# [Exercise brief]
Nothing in the records should be changed in the copy, though the pictures must be left out.

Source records
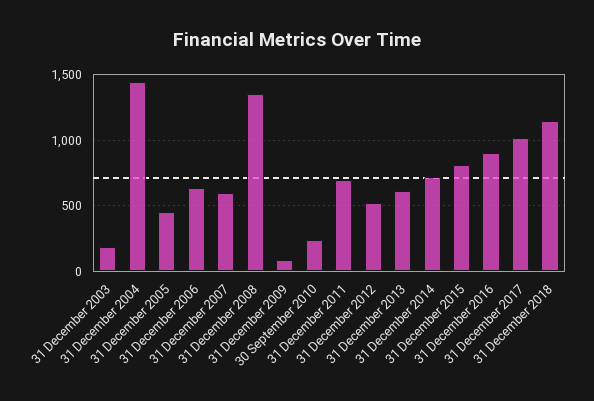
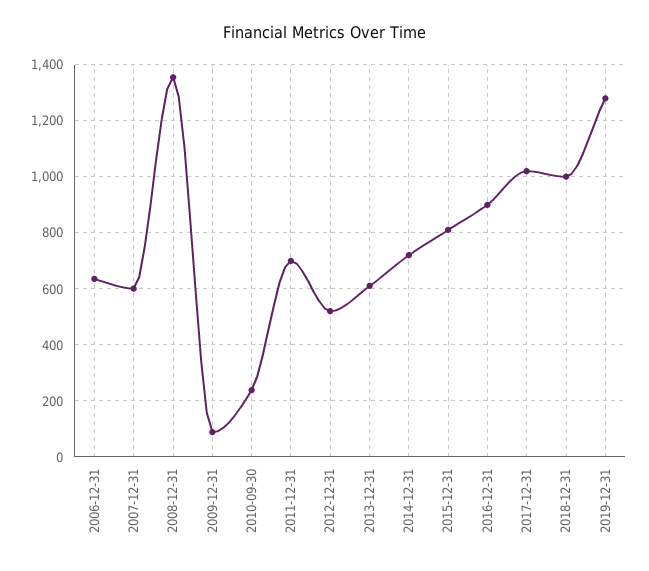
31 December 2003: 200 -> none
31 December 2004: 1450 -> none
31 December 2005: 450 -> none
31 December 2018: 1150 -> 1000
2019-12-31: none -> 1275

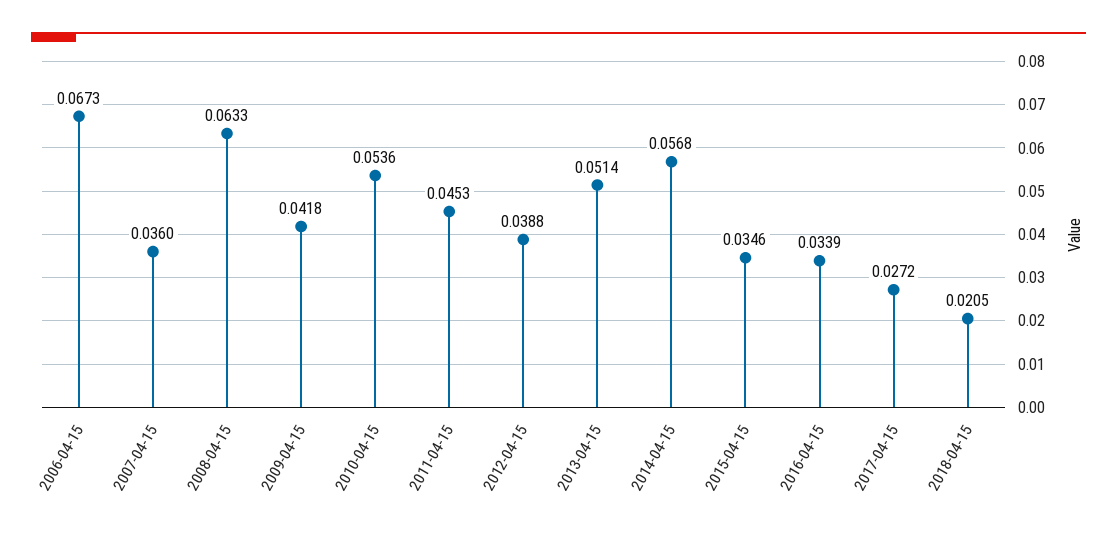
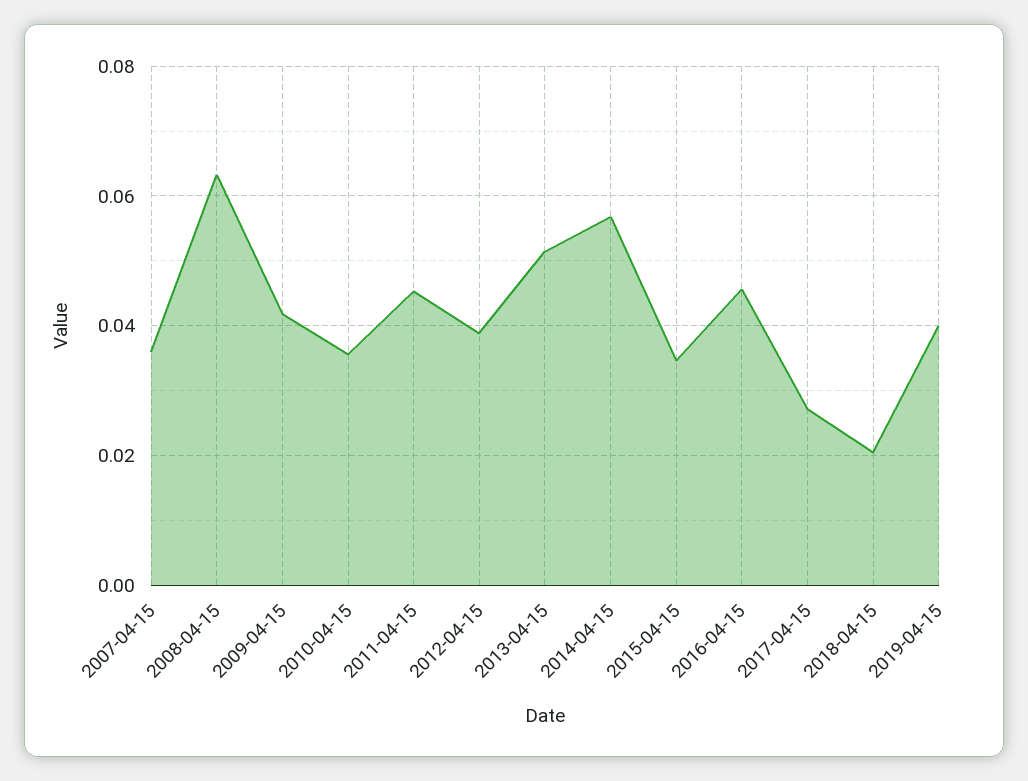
2006-04-15: 0.0673 -> none
2010-04-15: 0.0536 -> 0.036
2016-04-15: 0.0339 -> 0.046
2019-04-15: none -> 0.04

# [Response]
31 December 2003: 200 -> none
31 December 2004: 1450 -> none
31 December 2005: 450 -> none
31 December 2018: 1150 -> 1000
2019-12-31: none -> 1275

2006-04-15: 0.0673 -> none
2010-04-15: 0.0536 -> 0.036
2016-04-15: 0.0339 -> 0.046
2019-04-15: none -> 0.04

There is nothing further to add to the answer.